About this exercise >> Filter these records by the string "items", copying each line that holds it.

Recorded information >>
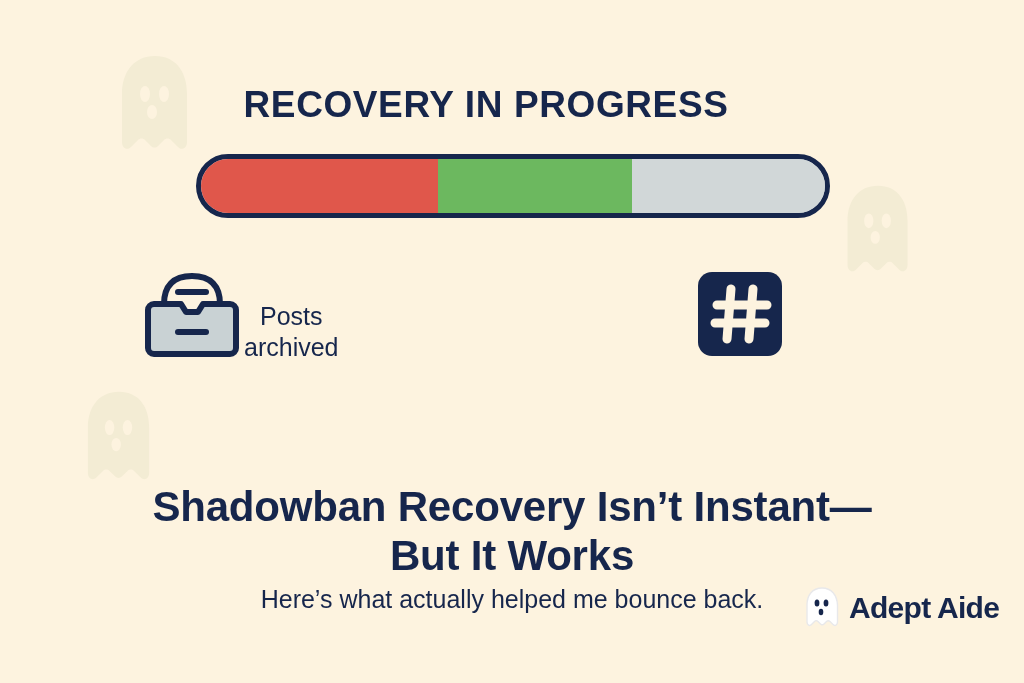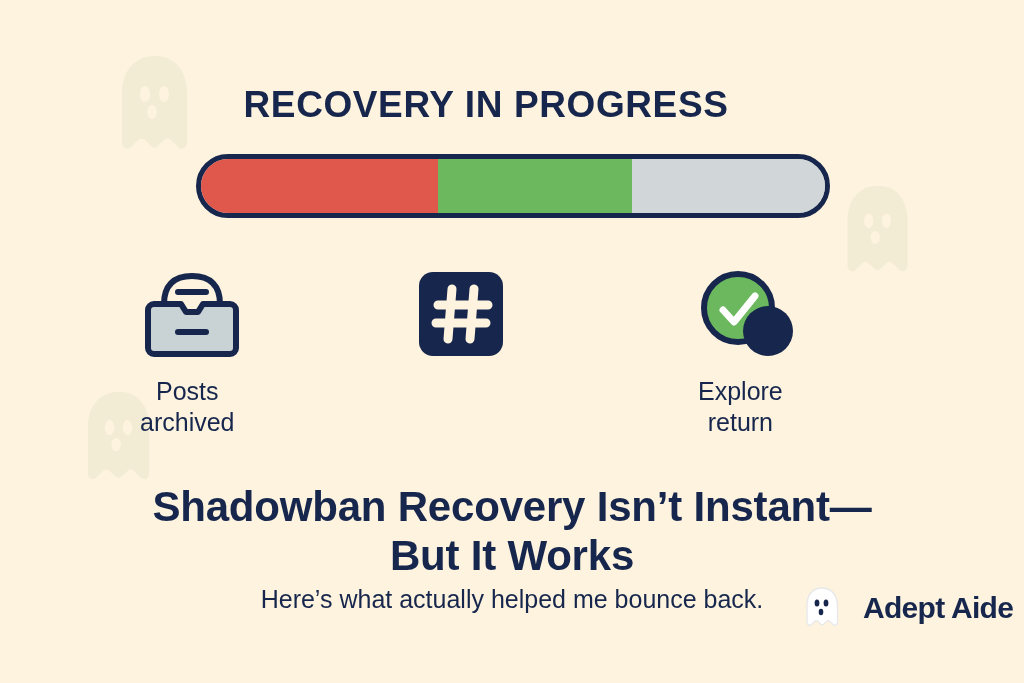--- a/index.html
+++ b/index.html
@@ -71,22 +71,21 @@
     left: 140px;
     top: 266px;
     width: 744px;
     display: flex;
     justify-content: space-between;
     align-items: flex-start;
   }
   .icon-cell {
     width: 186px;
     display: flex;
-    flex-direction: column;
-    align-items: flex-start;
+    align-items: flex-end;
   }
   .icon-art {
     height: 96px;
     display: flex;
     align-items: center;
     justify-content: center;
   }
   .icon-art svg { display: block; }
   .icon-label {
     margin-top: 14px;
@@ -122,21 +121,21 @@
     line-height: 1.1;
   }
 
   
   .logo {
     position: absolute;
     left: 803px;
     top: 586px;
     display: flex;
     align-items: center;
-    gap: 22px;
+    gap: 8px;
   }
   .logo svg { display: block; }
   .logo-text {
     font-size: 30px;
     font-weight: bold;
     color: #16264c;
     letter-spacing: -0.7px;
     line-height: 1;
   }
 </style>
@@ -196,31 +195,20 @@
     <div class="icon-cell">
       <div class="icon-art">
         <svg width="84" height="84" viewBox="0 0 84 84">
           <rect x="0" y="0" width="84" height="84" rx="14" fill="#16264c"></rect>
           <path d="M33 17l-4 50M55 17l-4 50M19 33h50M17 51h50" fill="none" stroke="#fdf3df" stroke-width="9" stroke-linecap="round"></path>
         </svg>
       </div>
     </div>
 
 
-    <div class="icon-cell">
-      <div class="icon-art">
-        <svg width="100" height="92" viewBox="0 0 100 92">
-          <circle cx="40" cy="40" r="34" fill="#6cb85f" stroke="#16264c" stroke-width="6"></circle>
-          <path d="M25 42l11 12 21-26" fill="none" stroke="#ffffff" stroke-width="7" stroke-linecap="round" stroke-linejoin="round"></path>
-          <circle cx="70" cy="63" r="25" fill="#16264c"></circle>
-        </svg>
-      </div>
-      <div class="icon-label">Explore
-return</div>
-    </div>
 
   </div>
 
   <div class="headline-main">Shadowban Recovery Isn’t Instant—
 But It Works</div>
 
   <div class="subline">Here’s what actually helped me bounce back.</div>
 
   <div class="logo">
     <span>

Expected output >>
     align-items: flex-start;
-    align-items: flex-start;
+    align-items: flex-end;
     align-items: center;
     align-items: center;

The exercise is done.